## Work order:
From the first line of the entries through the line containing "text-align:center; line-height:10px; overflow:hidden;", output everything exactly except the pictures.
##### Supplied records
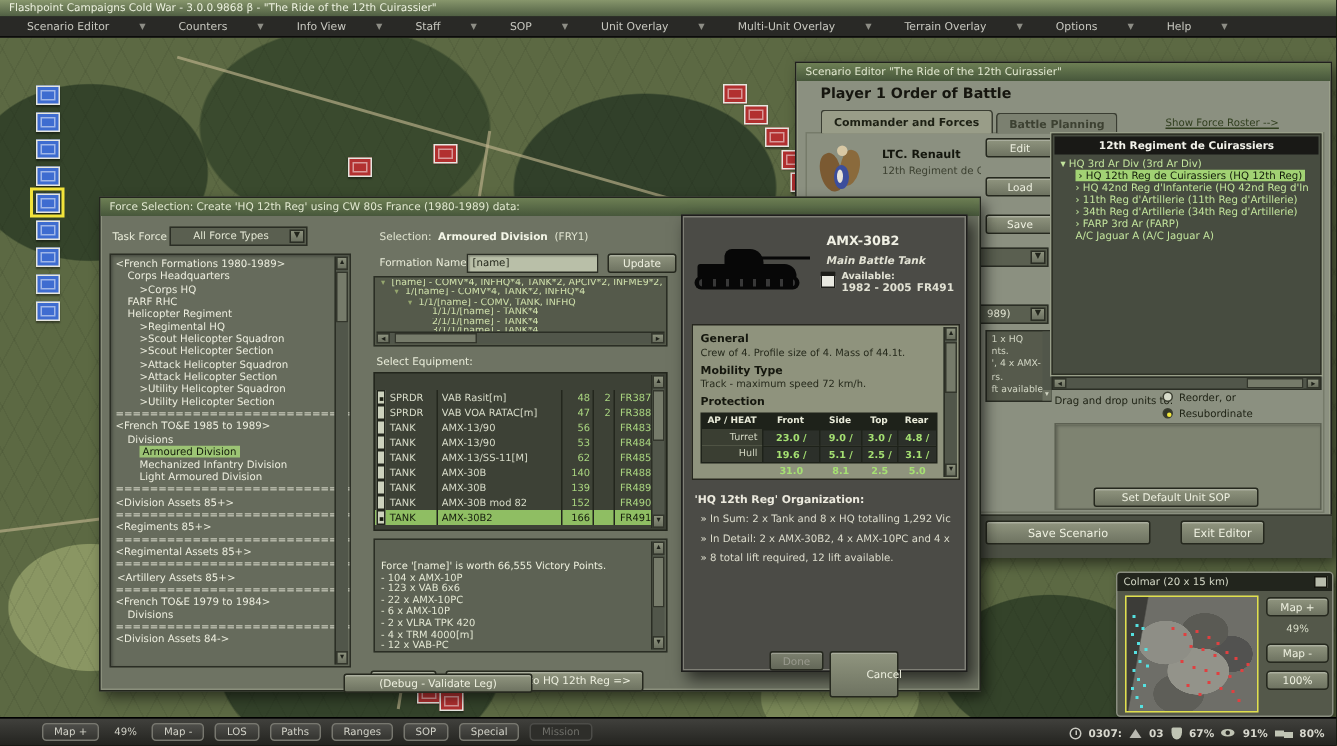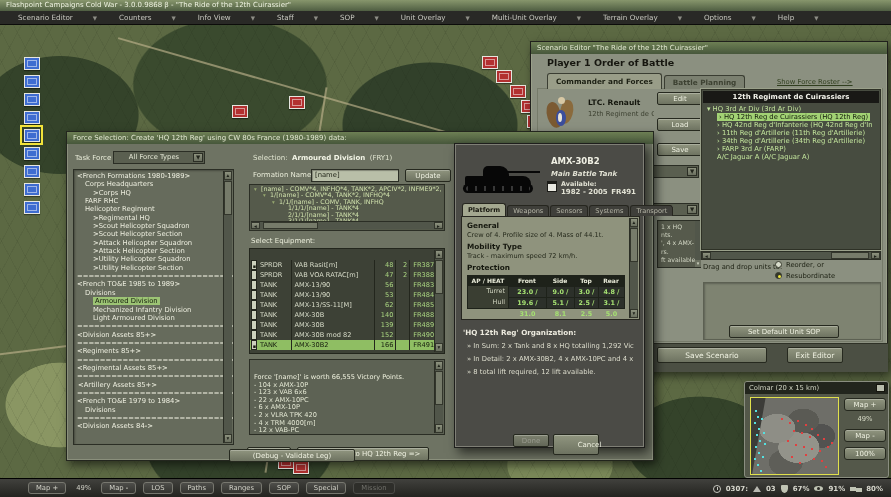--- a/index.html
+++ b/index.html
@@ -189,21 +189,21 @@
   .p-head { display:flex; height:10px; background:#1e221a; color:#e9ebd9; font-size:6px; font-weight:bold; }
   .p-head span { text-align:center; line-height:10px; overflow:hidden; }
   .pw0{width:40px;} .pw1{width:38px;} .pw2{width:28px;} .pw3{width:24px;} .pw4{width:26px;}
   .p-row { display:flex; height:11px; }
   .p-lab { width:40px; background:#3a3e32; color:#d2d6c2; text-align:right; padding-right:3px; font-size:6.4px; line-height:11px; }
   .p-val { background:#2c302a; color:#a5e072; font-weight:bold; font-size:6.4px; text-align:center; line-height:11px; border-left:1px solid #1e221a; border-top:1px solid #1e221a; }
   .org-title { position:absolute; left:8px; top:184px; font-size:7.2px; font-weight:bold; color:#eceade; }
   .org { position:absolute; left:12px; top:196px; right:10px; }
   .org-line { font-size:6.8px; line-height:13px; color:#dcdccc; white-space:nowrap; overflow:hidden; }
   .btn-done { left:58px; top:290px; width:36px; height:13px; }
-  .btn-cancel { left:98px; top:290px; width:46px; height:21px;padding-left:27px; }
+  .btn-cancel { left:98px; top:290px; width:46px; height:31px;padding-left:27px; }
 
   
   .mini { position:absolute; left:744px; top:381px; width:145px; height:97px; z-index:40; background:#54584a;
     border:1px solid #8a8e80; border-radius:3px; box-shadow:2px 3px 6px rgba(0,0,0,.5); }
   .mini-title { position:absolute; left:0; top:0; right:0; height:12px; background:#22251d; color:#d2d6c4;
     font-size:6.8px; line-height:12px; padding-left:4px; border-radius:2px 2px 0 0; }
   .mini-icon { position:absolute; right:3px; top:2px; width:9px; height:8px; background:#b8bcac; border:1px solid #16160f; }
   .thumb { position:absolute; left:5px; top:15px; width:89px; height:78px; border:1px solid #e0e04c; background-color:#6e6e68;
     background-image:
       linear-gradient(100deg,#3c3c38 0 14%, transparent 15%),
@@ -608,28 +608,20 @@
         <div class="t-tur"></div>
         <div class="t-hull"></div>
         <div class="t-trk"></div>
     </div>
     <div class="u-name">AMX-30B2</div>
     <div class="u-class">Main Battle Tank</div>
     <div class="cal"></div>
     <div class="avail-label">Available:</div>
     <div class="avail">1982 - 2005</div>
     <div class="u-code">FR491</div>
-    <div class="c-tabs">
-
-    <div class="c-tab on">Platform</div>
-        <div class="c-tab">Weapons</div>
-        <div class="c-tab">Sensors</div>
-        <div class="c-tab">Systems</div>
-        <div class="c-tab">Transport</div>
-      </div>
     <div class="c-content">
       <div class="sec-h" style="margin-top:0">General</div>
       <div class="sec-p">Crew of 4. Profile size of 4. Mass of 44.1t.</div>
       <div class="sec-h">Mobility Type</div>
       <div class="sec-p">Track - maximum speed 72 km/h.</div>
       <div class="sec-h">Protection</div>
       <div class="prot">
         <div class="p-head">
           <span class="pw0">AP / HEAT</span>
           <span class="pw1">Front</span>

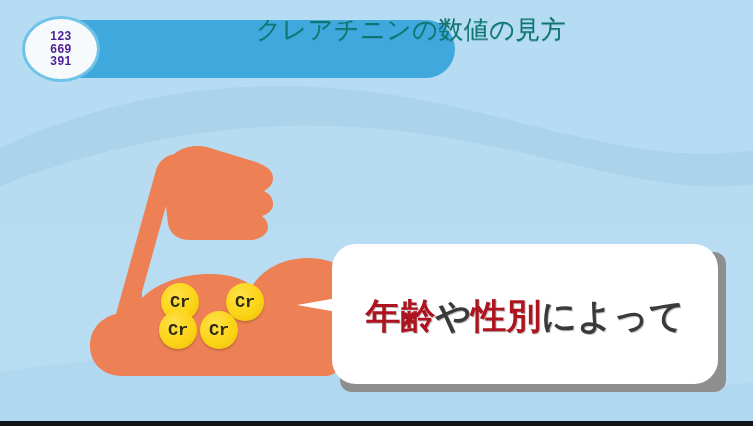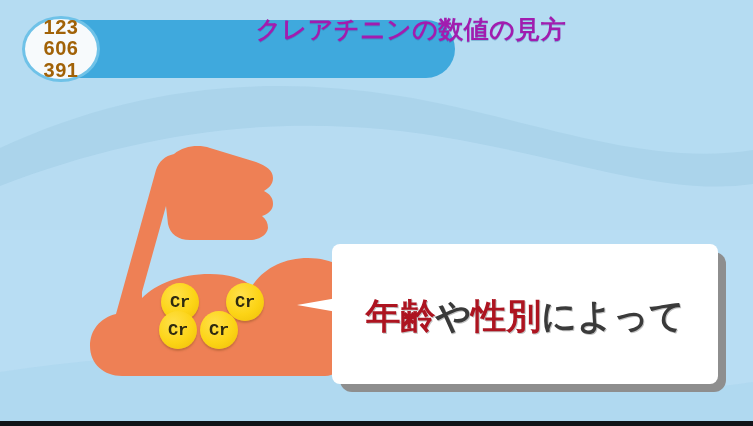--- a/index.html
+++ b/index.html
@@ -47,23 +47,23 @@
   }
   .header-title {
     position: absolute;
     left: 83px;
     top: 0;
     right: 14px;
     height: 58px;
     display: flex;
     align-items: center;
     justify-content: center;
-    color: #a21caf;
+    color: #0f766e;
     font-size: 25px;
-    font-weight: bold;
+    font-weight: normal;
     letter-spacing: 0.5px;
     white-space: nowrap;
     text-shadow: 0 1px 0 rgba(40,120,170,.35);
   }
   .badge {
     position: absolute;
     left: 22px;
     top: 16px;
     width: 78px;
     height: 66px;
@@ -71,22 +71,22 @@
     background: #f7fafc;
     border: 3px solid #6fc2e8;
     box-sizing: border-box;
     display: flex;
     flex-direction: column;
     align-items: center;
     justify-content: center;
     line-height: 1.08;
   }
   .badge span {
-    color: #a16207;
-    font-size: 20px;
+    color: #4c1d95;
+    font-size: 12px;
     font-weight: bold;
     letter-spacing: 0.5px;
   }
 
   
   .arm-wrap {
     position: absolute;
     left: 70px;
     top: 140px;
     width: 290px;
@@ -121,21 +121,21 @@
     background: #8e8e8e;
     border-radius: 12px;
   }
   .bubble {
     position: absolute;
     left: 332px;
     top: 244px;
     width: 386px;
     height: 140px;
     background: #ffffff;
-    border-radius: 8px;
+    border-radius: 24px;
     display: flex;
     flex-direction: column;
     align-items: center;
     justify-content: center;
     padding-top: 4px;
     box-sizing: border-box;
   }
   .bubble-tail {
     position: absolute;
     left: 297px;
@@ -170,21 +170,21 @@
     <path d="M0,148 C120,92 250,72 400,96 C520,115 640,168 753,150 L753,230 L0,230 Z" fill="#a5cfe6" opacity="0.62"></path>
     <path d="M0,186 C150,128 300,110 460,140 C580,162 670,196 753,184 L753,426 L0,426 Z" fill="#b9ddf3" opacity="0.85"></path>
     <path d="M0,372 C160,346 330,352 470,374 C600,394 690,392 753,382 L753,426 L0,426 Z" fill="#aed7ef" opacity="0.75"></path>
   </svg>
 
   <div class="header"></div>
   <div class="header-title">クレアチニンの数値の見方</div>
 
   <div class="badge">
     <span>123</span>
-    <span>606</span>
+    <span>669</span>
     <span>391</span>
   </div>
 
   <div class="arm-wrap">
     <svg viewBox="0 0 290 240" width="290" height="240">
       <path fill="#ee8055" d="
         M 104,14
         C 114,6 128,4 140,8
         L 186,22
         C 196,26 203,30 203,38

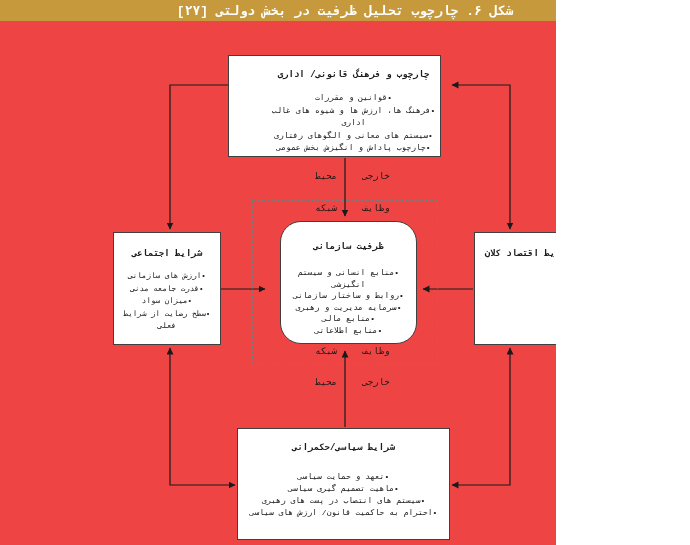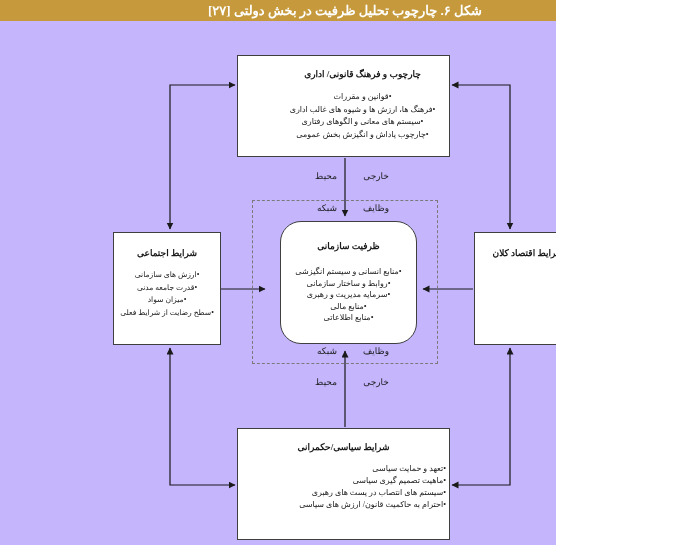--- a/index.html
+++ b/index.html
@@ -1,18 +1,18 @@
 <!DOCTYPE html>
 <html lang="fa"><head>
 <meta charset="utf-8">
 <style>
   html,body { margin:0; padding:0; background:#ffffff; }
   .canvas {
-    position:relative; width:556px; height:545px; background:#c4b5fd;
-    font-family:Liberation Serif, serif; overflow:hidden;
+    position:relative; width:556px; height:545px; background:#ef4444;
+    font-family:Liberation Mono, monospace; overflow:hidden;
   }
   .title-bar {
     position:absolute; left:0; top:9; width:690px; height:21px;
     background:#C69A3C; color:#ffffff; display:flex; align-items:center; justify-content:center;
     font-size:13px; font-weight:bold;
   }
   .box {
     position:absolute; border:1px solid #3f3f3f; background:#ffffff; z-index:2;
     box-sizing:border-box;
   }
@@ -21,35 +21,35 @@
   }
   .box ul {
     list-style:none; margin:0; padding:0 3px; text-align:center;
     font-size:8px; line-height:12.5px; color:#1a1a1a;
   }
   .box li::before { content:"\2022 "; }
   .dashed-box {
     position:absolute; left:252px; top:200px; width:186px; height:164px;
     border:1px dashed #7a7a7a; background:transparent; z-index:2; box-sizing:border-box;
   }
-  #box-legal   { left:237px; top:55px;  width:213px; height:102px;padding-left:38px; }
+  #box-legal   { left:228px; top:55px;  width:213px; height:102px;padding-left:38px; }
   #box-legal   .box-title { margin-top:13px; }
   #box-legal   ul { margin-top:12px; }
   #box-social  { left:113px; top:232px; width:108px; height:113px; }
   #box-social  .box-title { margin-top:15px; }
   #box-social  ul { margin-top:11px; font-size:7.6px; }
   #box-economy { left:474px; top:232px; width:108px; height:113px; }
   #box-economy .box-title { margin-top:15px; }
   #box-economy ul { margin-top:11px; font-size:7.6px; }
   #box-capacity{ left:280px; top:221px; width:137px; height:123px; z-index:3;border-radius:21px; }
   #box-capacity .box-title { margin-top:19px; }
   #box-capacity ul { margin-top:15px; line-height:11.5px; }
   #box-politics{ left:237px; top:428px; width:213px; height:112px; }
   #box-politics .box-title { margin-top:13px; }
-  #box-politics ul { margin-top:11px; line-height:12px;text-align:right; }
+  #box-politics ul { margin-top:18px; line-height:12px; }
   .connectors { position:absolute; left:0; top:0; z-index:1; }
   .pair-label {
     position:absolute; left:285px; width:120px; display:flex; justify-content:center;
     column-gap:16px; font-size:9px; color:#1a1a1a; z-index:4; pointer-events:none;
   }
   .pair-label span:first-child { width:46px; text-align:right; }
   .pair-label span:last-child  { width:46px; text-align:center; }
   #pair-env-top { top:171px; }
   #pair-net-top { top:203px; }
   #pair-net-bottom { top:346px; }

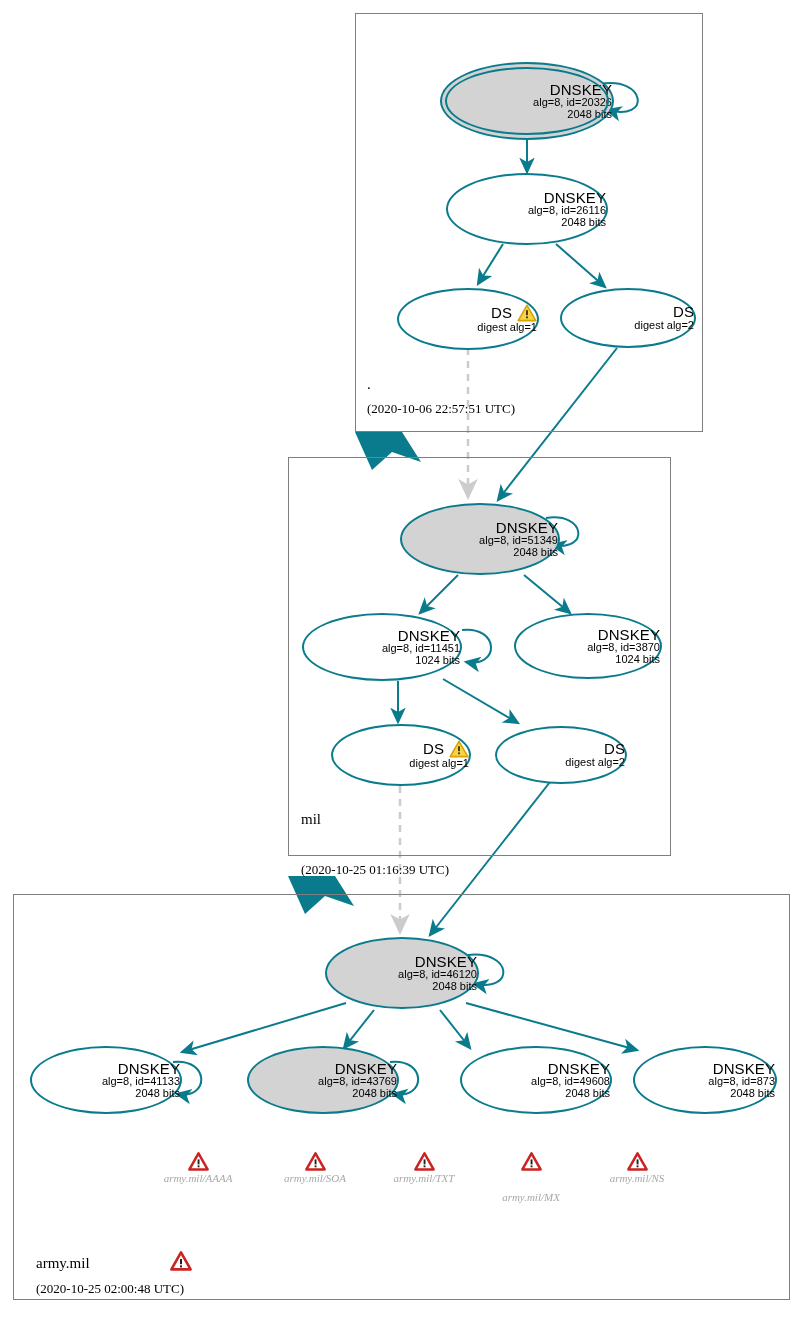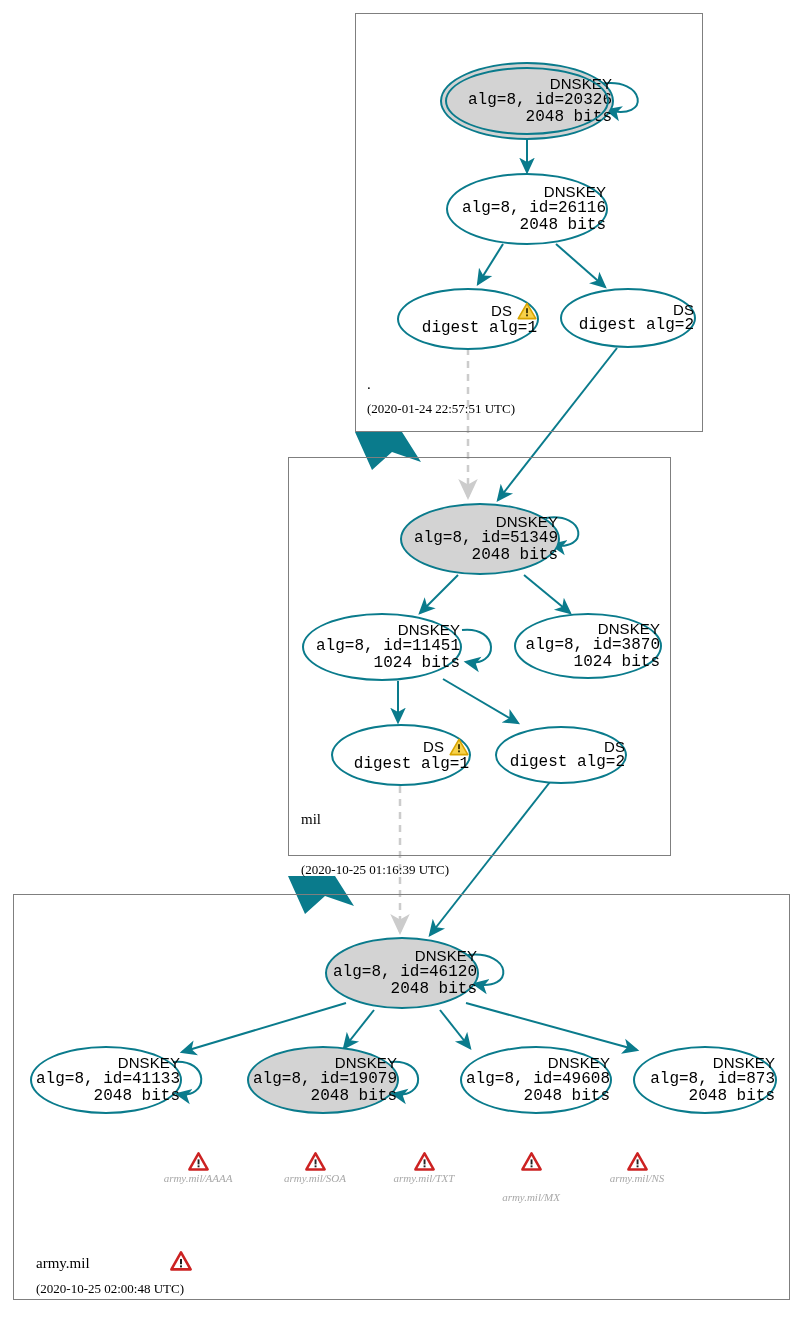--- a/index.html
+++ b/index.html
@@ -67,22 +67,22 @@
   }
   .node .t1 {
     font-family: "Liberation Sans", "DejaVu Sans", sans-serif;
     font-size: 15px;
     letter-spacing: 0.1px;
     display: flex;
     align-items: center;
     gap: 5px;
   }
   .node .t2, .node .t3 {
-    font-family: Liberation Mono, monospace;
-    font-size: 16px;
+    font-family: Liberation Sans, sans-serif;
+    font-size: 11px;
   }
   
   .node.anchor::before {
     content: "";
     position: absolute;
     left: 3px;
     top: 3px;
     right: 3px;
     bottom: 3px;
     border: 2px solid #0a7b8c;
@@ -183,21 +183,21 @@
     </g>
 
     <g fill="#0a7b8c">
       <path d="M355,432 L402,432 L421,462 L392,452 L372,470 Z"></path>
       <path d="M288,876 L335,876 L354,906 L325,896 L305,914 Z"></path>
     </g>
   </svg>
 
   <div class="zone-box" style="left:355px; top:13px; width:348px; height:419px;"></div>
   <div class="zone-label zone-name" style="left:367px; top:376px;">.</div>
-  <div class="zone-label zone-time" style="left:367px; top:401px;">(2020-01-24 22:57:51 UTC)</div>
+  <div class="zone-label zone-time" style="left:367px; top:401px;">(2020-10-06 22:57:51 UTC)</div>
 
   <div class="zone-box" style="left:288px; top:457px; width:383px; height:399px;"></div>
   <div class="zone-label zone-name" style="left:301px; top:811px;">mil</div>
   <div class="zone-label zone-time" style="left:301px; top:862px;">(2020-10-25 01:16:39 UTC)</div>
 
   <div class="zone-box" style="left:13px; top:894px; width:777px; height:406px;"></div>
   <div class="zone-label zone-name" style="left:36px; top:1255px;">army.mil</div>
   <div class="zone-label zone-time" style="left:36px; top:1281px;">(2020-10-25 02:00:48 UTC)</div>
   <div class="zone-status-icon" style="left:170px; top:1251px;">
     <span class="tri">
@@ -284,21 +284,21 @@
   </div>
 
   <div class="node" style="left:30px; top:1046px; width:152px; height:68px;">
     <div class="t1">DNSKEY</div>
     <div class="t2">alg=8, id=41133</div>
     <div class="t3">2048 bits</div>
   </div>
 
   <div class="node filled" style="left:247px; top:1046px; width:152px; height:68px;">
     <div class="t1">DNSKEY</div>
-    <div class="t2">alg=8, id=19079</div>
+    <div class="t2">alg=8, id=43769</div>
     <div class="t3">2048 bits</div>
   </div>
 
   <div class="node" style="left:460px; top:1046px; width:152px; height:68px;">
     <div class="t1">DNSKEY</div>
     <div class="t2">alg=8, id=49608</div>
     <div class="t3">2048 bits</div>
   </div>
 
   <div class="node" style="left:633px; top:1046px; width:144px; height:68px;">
##########
## Completed exercise:
--- a/index.html
+++ b/index.html
@@ -189,21 +189,21 @@
   .p-head { display:flex; height:10px; background:#1e221a; color:#e9ebd9; font-size:6px; font-weight:bold; }
   .p-head span { text-align:center; line-height:10px; overflow:hidden; }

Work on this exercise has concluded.